— Given records —

== Segment start ==

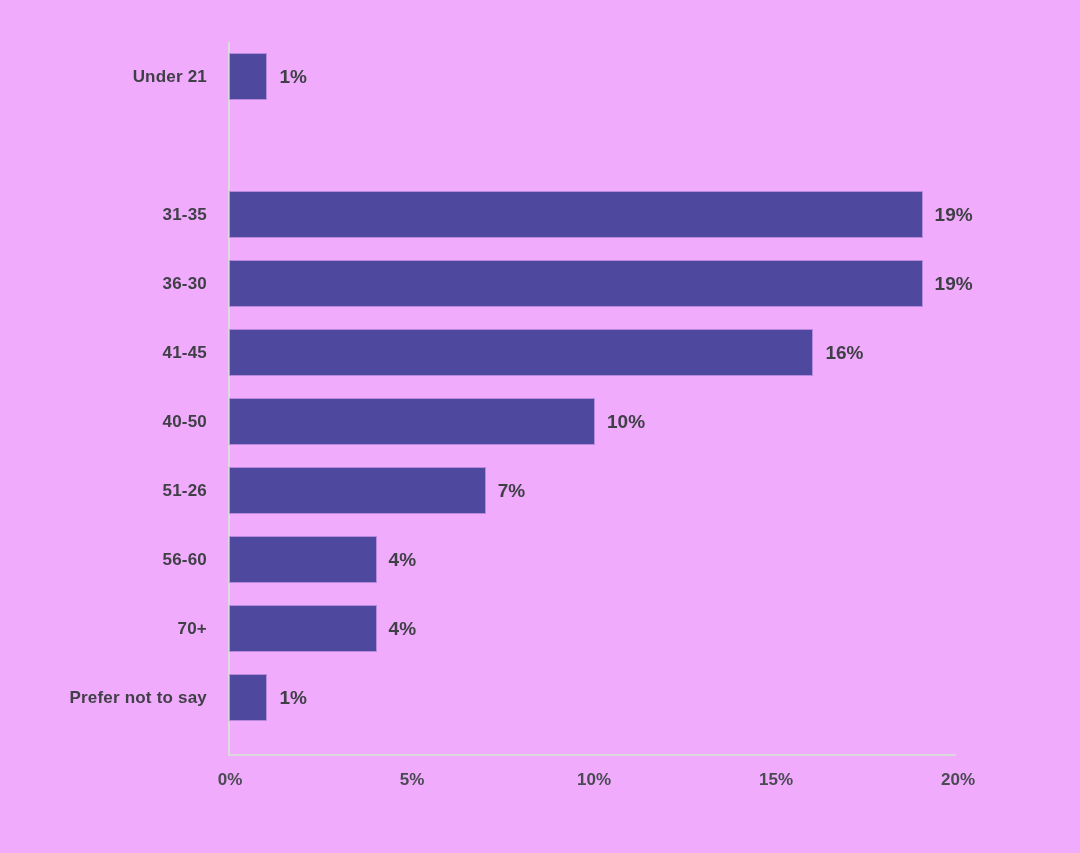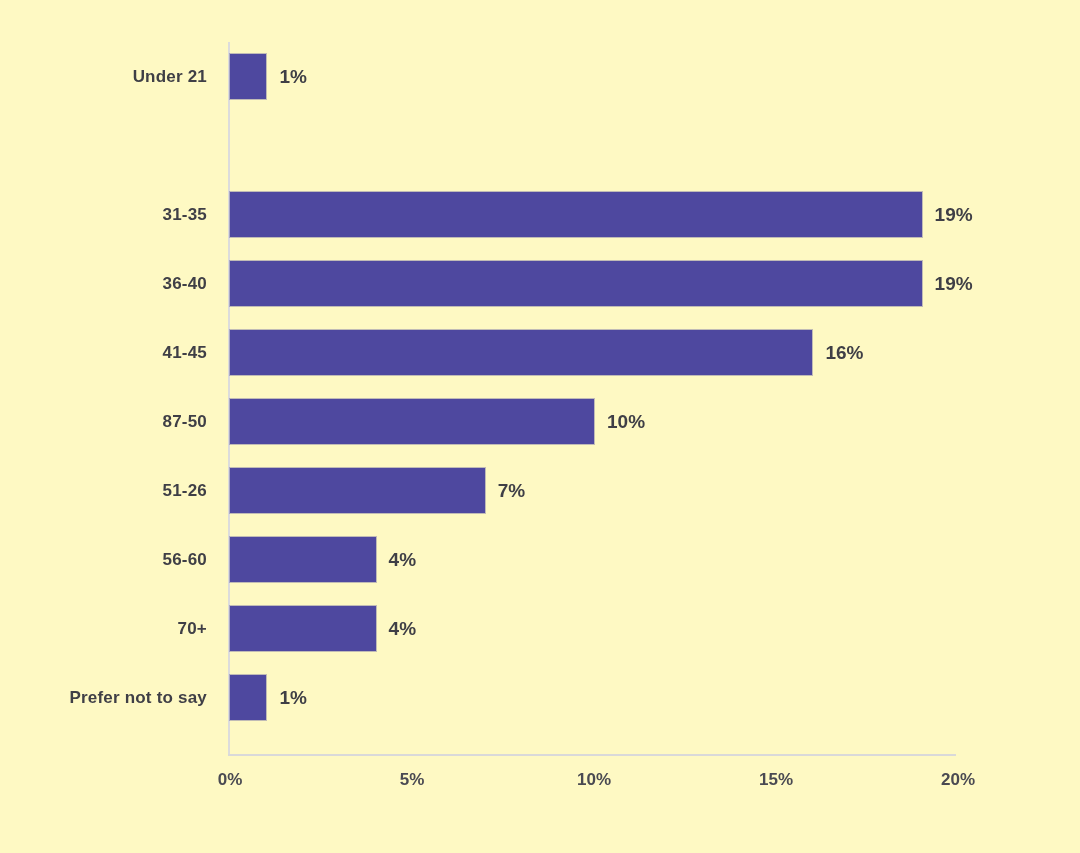--- a/index.html
+++ b/index.html
@@ -11,21 +11,21 @@
     height: 853px;
     background: #ffffff;
     font-family: "Liberation Sans", sans-serif;
     overflow: hidden;
   }
 
   #chart-root {
     position: relative;
     width: 1080px;
     height: 853px;
-    background: #fef9c3;
+    background: #f0abfc;
   }
 
   
   
   .axis-y-line {
     position: absolute;
     left: 228px;
     top: 42px;
     width: 2px;
     height: 713px;
@@ -126,37 +126,37 @@
 
     <div class="bar-row" style="top:138px">
       <div class="cat-label">31-35</div>
       <div class="bar-wrap">
         <div class="bar" style="width: 691.6px; background: rgb(78, 72, 159);"></div>
         <div class="bar-value">19%</div>
       </div>
     </div>
 
     <div class="bar-row" style="top:207px">
-      <div class="cat-label">36-40</div>
+      <div class="cat-label">36-30</div>
       <div class="bar-wrap">
         <div class="bar" style="width: 691.6px; background: rgb(78, 72, 159);"></div>
         <div class="bar-value">19%</div>
       </div>
     </div>
 
     <div class="bar-row" style="top:276px">
       <div class="cat-label">41-45</div>
       <div class="bar-wrap">
         <div class="bar" style="width: 582.4px; background: rgb(78, 72, 159);"></div>
         <div class="bar-value">16%</div>
       </div>
     </div>
 
     <div class="bar-row" style="top:345px">
-      <div class="cat-label">87-50</div>
+      <div class="cat-label">40-50</div>
       <div class="bar-wrap">
         <div class="bar" style="width: 364px; background: rgb(78, 72, 159);"></div>
         <div class="bar-value">10%</div>
       </div>
     </div>
 
     <div class="bar-row" style="top:414px">
       <div class="cat-label">51-26</div>
       <div class="bar-wrap">
         <div class="bar" style="width: 254.8px; background: rgb(78, 72, 159);"></div>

== Segment end ==

— Aim of the exercise —
Scan the listing above and copy all lines containing the word "label".

— Task solution —
       <div class="cat-label">31-35</div>
-      <div class="cat-label">36-40</div>
+      <div class="cat-label">36-30</div>
       <div class="cat-label">41-45</div>
-      <div class="cat-label">87-50</div>
+      <div class="cat-label">40-50</div>
       <div class="cat-label">51-26</div>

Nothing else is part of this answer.